The increase in the speed and power efficiency of electronics over the past two decades was primarily due to the steady shrinkage in size of conventional transistors. Chipmakers have reduced the minimum feature size of transistors to about 100 nanometers, and that dimension is expected to shrink by the end of this decade. However, industry experts predict that fundamental technological and financial limits will prevent the makers of conventional MOS transistors to reduce their size much further. However, the Y-shaped nanotubes are only a few tens of nanometers thick and can be made as thin as a few nanometers.
The new transistors were initially grown as straight nanotube elements. Titanium-modified iron catalyst particles added to the synthesis mixture are then attached to the straight nanotubes, nucleating additional growth, which continued like branches growing from a tree trunk.

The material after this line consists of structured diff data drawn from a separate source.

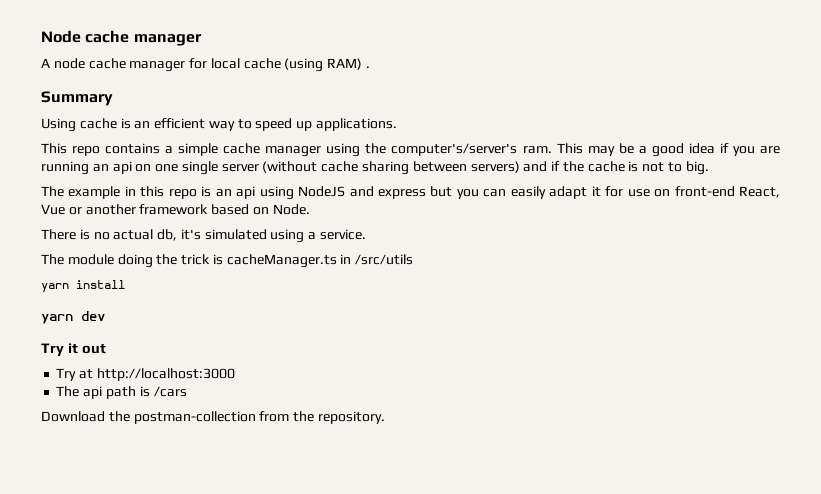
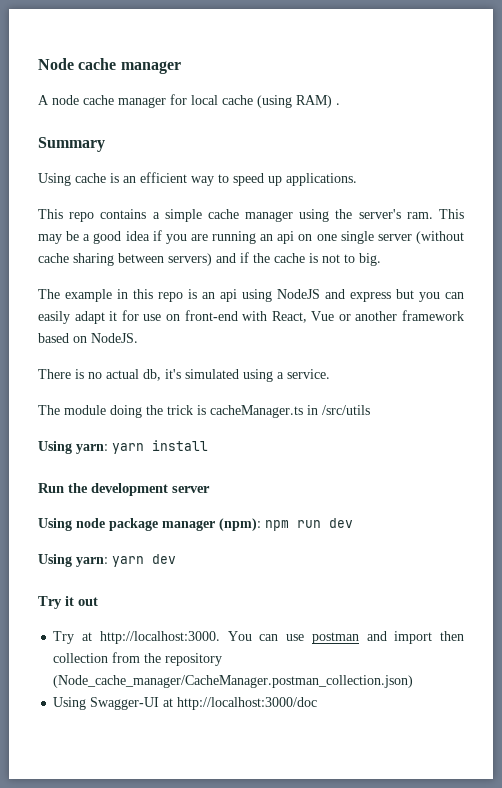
[391,143,518,156] computer's/server's -> [358,209,401,219] server's
(735, 191) none -> [242,311,268,321] with
[272,204,310,215] Node. -> [91,333,138,343] NodeJS.
(414, 259) none -> [38,441,108,454] Using yarn:
(125, 284) none -> [38,483,210,496] [38,518,353,531] [38,554,108,567] Run the development server // Using node package manager (npm): npm run dev // Using yarn:
[96,368,235,381] [56,386,187,399] [41,411,385,424] http://localhost:3000 // The api path is /cars // Download the postman-collection from the repository. -> [99,631,465,644] [53,652,223,666] [53,675,414,688] [53,697,318,710] http://localhost:3000. You can use postman and import then collection from the repository (Node_cache_manager/CacheManager.postman_collection.json) // Using Swagger-UI at http://localhost:3000/doc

Consequently, the nascent nanotubes assumed a Y-shape with the catalyst particle gradually becoming absorbed at the junction of the stem and two branches.

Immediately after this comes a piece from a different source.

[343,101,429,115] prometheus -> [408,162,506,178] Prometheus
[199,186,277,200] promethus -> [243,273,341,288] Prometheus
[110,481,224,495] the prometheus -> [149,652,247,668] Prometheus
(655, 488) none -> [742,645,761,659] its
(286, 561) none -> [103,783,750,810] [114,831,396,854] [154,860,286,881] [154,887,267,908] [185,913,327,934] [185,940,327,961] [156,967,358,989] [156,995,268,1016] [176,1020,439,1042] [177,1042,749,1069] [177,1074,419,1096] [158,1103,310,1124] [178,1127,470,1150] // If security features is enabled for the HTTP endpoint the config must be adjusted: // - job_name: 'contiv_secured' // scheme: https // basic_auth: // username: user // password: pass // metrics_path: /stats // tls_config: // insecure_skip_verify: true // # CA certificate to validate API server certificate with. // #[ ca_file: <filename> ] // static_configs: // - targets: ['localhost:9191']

When electrical contacts are attached to the nanotube structures, electrons travel into one arm of the Y, hop onto the catalyst particle, and then hop to the other arm and flow outward. Experiments conducted at UCSD’s Jacobs School of Engineering showed that the movement of electrons through the Y-junction can be finely controlled, or gated, by applying a voltage to the stem. The researchers hypothesized that positive charge applied to the stem enhances the flow of electrons through the two arms, producing a strong “on” signal. However, when the polarity of the charge is reversed, the movement of electrons through the arms essentially stops, creating an “off” signal. Such binary logic is the basis of nearly all transistors.